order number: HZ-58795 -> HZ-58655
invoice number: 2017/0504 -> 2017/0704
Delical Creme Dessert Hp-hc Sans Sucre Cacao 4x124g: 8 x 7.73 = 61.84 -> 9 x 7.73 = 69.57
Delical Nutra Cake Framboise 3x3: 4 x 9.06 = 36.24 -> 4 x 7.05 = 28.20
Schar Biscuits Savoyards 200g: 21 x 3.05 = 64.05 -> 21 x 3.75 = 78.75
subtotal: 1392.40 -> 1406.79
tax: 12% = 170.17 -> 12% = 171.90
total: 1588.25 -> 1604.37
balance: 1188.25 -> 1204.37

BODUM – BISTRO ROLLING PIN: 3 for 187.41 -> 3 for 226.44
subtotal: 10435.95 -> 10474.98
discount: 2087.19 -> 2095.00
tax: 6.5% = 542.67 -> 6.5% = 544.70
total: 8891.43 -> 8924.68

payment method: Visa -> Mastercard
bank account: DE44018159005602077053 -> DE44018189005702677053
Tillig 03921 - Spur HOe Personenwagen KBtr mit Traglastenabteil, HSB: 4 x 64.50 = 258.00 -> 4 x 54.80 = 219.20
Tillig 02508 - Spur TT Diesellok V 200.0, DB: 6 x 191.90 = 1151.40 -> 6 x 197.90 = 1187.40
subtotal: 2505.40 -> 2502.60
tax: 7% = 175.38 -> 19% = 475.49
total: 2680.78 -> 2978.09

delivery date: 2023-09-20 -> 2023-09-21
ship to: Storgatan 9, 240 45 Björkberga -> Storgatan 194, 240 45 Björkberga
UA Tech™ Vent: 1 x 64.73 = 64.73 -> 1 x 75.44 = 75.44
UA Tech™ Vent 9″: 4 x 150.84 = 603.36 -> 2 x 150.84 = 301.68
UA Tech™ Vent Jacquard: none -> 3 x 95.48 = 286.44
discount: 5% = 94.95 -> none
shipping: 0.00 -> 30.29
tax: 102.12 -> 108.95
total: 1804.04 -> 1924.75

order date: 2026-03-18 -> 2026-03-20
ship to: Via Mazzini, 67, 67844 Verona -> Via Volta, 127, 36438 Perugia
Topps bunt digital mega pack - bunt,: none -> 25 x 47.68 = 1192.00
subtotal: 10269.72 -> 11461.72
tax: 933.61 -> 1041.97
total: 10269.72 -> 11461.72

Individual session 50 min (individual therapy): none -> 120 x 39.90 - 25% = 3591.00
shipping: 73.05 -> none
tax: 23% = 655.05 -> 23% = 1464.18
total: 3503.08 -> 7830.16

WORK ITEM → Lines from the first one above through the line containing "delivery date: 2023-09-20 -> 2023-09-21" are to be retyped exactly, both included, and nothing more.

YOUR RESPONSE →
order number: HZ-58795 -> HZ-58655
invoice number: 2017/0504 -> 2017/0704
Delical Creme Dessert Hp-hc Sans Sucre Cacao 4x124g: 8 x 7.73 = 61.84 -> 9 x 7.73 = 69.57
Delical Nutra Cake Framboise 3x3: 4 x 9.06 = 36.24 -> 4 x 7.05 = 28.20
Schar Biscuits Savoyards 200g: 21 x 3.05 = 64.05 -> 21 x 3.75 = 78.75
subtotal: 1392.40 -> 1406.79
tax: 12% = 170.17 -> 12% = 171.90
total: 1588.25 -> 1604.37
balance: 1188.25 -> 1204.37

BODUM – BISTRO ROLLING PIN: 3 for 187.41 -> 3 for 226.44
subtotal: 10435.95 -> 10474.98
discount: 2087.19 -> 2095.00
tax: 6.5% = 542.67 -> 6.5% = 544.70
total: 8891.43 -> 8924.68

payment method: Visa -> Mastercard
bank account: DE44018159005602077053 -> DE44018189005702677053
Tillig 03921 - Spur HOe Personenwagen KBtr mit Traglastenabteil, HSB: 4 x 64.50 = 258.00 -> 4 x 54.80 = 219.20
Tillig 02508 - Spur TT Diesellok V 200.0, DB: 6 x 191.90 = 1151.40 -> 6 x 197.90 = 1187.40
subtotal: 2505.40 -> 2502.60
tax: 7% = 175.38 -> 19% = 475.49
total: 2680.78 -> 2978.09

delivery date: 2023-09-20 -> 2023-09-21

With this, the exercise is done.